■ **Data shown**:
◇ ◇ ◇ ◇ ◇
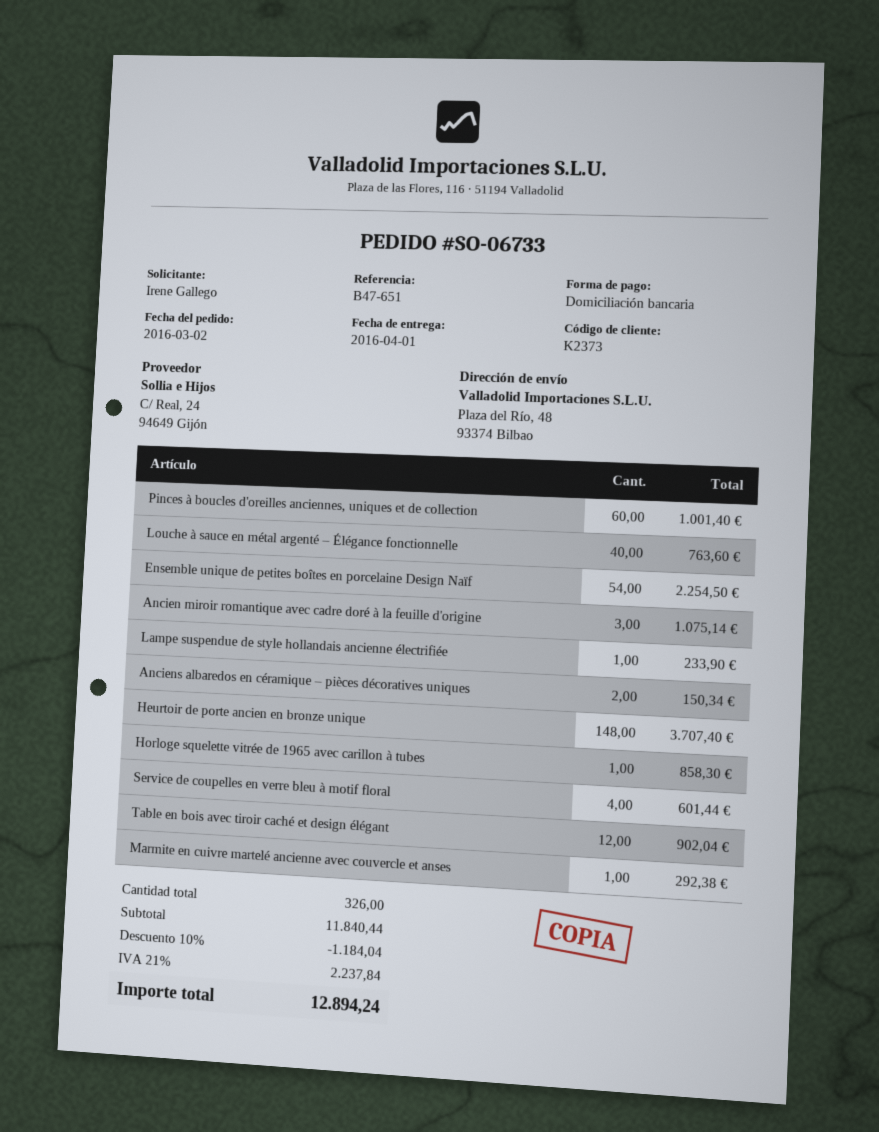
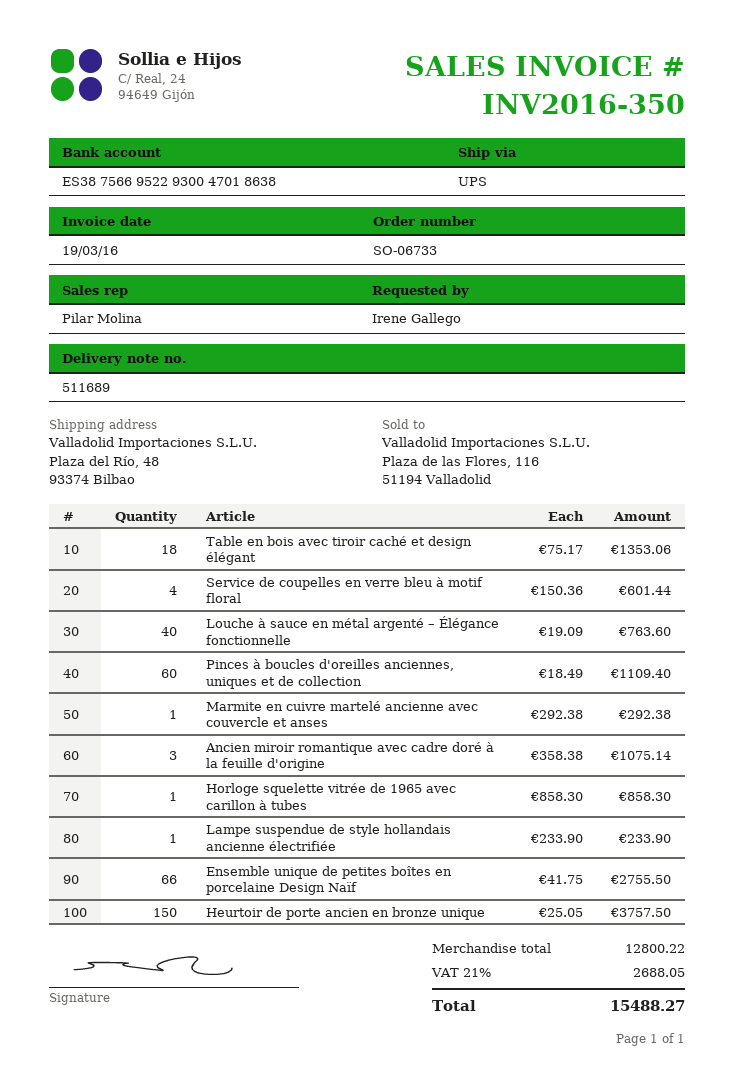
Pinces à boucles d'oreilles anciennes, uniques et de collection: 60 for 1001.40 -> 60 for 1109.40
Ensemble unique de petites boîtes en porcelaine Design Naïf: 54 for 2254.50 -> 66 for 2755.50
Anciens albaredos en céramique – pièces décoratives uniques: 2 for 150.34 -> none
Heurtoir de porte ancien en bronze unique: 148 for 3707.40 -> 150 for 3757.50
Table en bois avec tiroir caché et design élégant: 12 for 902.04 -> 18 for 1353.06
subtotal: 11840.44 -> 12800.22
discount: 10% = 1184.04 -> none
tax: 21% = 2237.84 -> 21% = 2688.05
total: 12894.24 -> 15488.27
◇ ◇ ◇ ◇ ◇
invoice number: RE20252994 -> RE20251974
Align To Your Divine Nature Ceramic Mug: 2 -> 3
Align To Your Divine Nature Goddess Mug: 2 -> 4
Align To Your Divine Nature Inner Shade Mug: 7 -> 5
◇ ◇ ◇ ◇ ◇
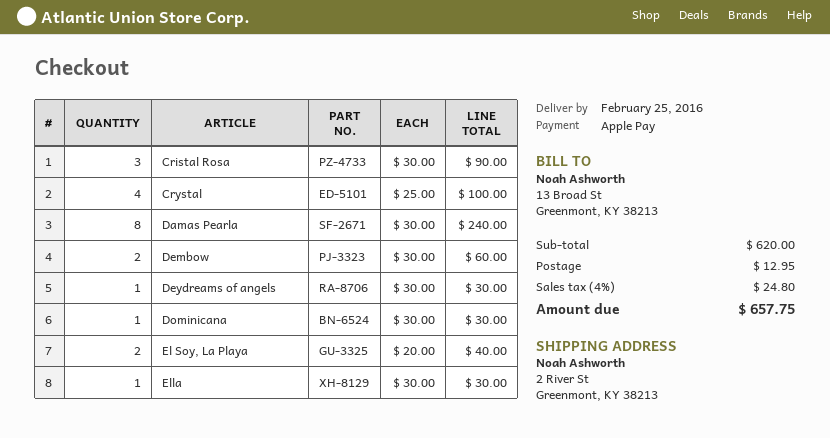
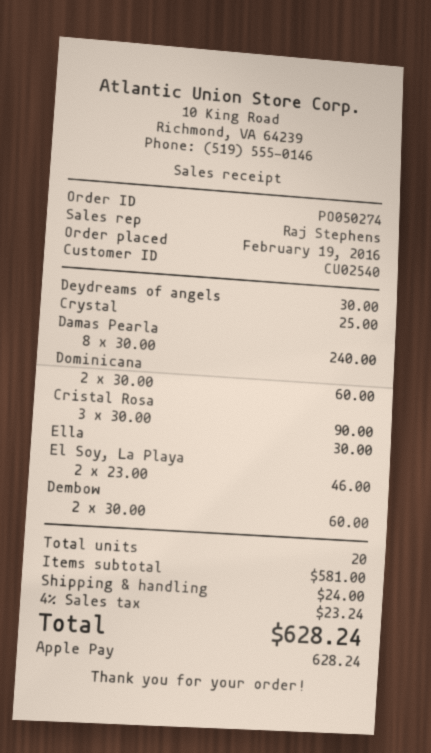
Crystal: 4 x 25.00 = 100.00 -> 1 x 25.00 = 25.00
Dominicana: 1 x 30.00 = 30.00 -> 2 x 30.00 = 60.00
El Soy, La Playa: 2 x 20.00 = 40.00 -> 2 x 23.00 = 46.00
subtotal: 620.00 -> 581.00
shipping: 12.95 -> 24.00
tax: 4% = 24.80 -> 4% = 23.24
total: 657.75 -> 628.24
◇ ◇ ◇ ◇ ◇
■ **Problem to solve**:
Lines containing the word "Divine" are to be tallied across the entries above; give only the resulting count.

■ **Solution to the exercise**:
3